Direktur Utama PT Jakarta Propertindo (Jakpro) Widi Amanasto buka suara terkait keharusan membayar uang komitmen (commitment fee) penyelenggaraan Formula E sebesar 5 juta poundsterling atau setara Rp90,7 miliar.
Widi mengatakan sejak awal ketentuan soal pembayaran itu sudah tertuang dalam negosiasi ulang bersama pihak Formula E Operation.
"Dari dulu, kan 12 (juta poundsterling). Per tahunnya, 12 juta poundsterling, udah dari awal," kata Widi saat ditemui di Gedung DPRD DKI Jakarta, Selasa (21/6).
ADVERTISEMENT
SCROLL TO CONTINUE WITH CONTENT
Menurut Widi, hasil renegosiasi tersebut menyatakan Jakpro memiliki kewajiban membayar commitment fee 12 juta poundsterling per tahun. Artinya, total commitment fee untuk 3 musim yang harus dilunasi sebesar 36 juta poundsterling.
Sementara, Pemprov DKI baru membayar 31 juta poundsterling atau sebesar Rp560 miliar. Dengan demikian, Jakpro masih harus membayar sisa kewajiban sebesar 5 juta poundsterling atau sekitar Rp90,7 miliar.
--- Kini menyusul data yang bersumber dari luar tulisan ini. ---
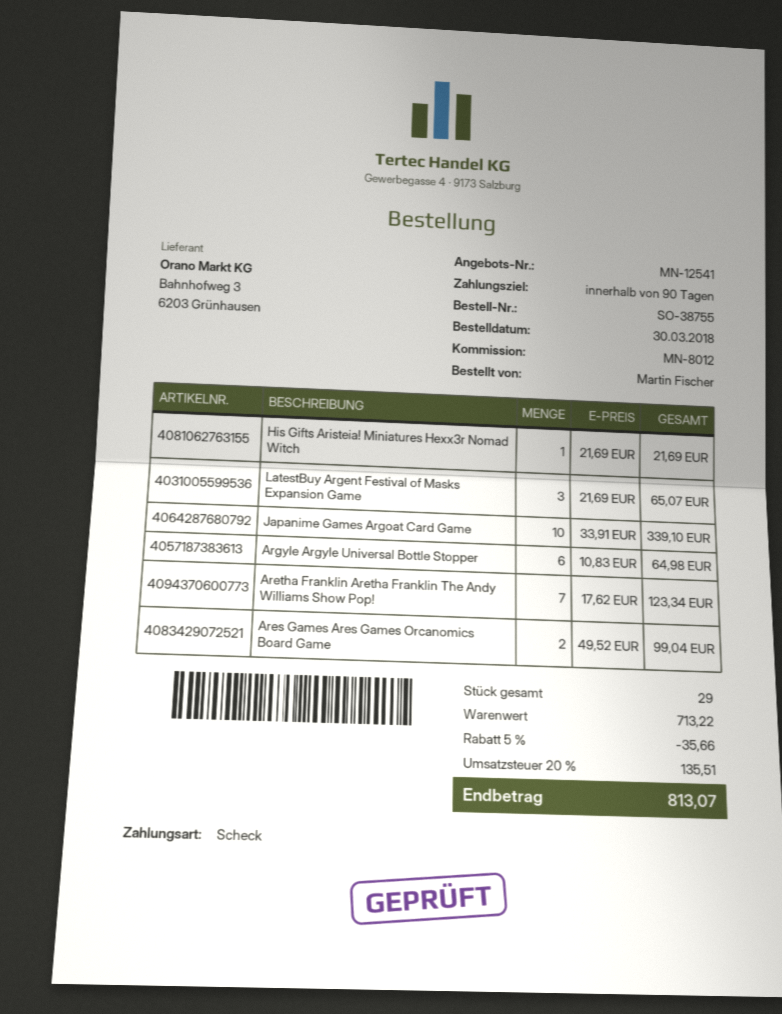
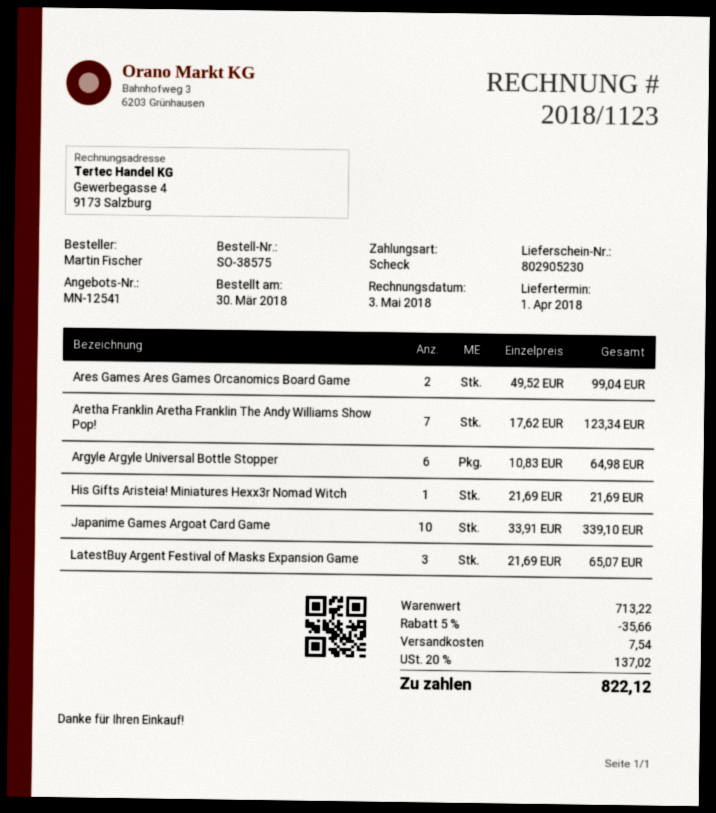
order number: SO-38755 -> SO-38575
shipping: none -> 7.54
tax: 20% = 135.51 -> 20% = 137.02
total: 813.07 -> 822.12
"Itu yang sudah dibayarkan jadi tiga tahun, kan per tahunnya 12 juta poundsterling. Dinego, dari 20 (juta poundsterling) sekian, jadi 12 (juta poundsterling), tapi sisanya nanti" ungkapnya.
Fraksi Partai Solidaritas Indonesia (PSI) sebelumnya mengungkapkan bahwa Jakpro masih harus membayar commitment fee penyelenggaraan Formula E sebesar 5 juta poundsterling atau setara Rp90,7 miliar.
Ketua Fraksi PSI Anggara Wicitra Sastroamidjojo mengatakan pembayaran biaya komitmen Rp90,7 miliar itu untuk pelaksanaan Formula E tiga tahun ke depan. Padahal, Jakpro sempat menyatakan hasil renegosiasi terakhir pembayaran commitment fee untuk tiga tahun adalah sebesar Rp 560 miliar.
"Ada rekam jejak digitalnya PT Jakpro pernah menyatakan commitment fee untuk tiga tahun adalah Rp560 miliar, sekarang faktanya harus bayar Rp90,7 miliar lagi," ungkap Anggara.
Menurut Anggara temuan tersebut berasal dari Laporan Hasil Pemeriksaan (LHP) BPK terhadap laporan keuangan Pemprov DKI Jakarta Tahun 2021.
Anggara mengatakan hal ini sangat riskan mengingat belum tentu Jakpro belum bisa membayar, karena tahun 2019 dan 2020 mereka rugi. Ia menilai hal ini justru akan berisiko bagi Gubernur DKI Jakarta Anies Baswedan apabila Formula E seri berikutnya dilanjutkan.
"Berbagai ketidakjelasan ini yang menurut saya akan beresiko bagi Pj Gubernur DKI nanti kalau tetap melanjutkan Formula E. Bisa-bisa terjebak dengan gelapnya program Formula E," ungkap Anggara.
Anggara juga menyoroti masalah revisi studi kelayakan yang sampai sekarang belum diterima DPRD. Padahal dalam LHP BPK dikatakan dokumen tersebut sudah ada.
Menurut Anggara, DPRD sudah meminta studi kelayakan Formula E dari tahun lalu. Padahal, dari situ bisa diketahui perhitungan untung rugi dan dampak ekonomi dalam kondisi pandemi.
Ia juga menyinggung tanpa transparansi studi kelayakan, perhitungan pengeluaran tidak akan jelas.
"Contohnya saat membangun sirkuit beberapa kali angkanya berubah, jumlah penonton juga akhirnya berubah dari yang direncanakan. Ini kan bukan acara amatir jadi harus jelas semuanya," papar Anggara.
Anggara menilai indikator program berhasil bukan cuma kemeriahan pada hari pelaksanaan, tetapi bagaimana eksekusi sesuai dengan perencanaan.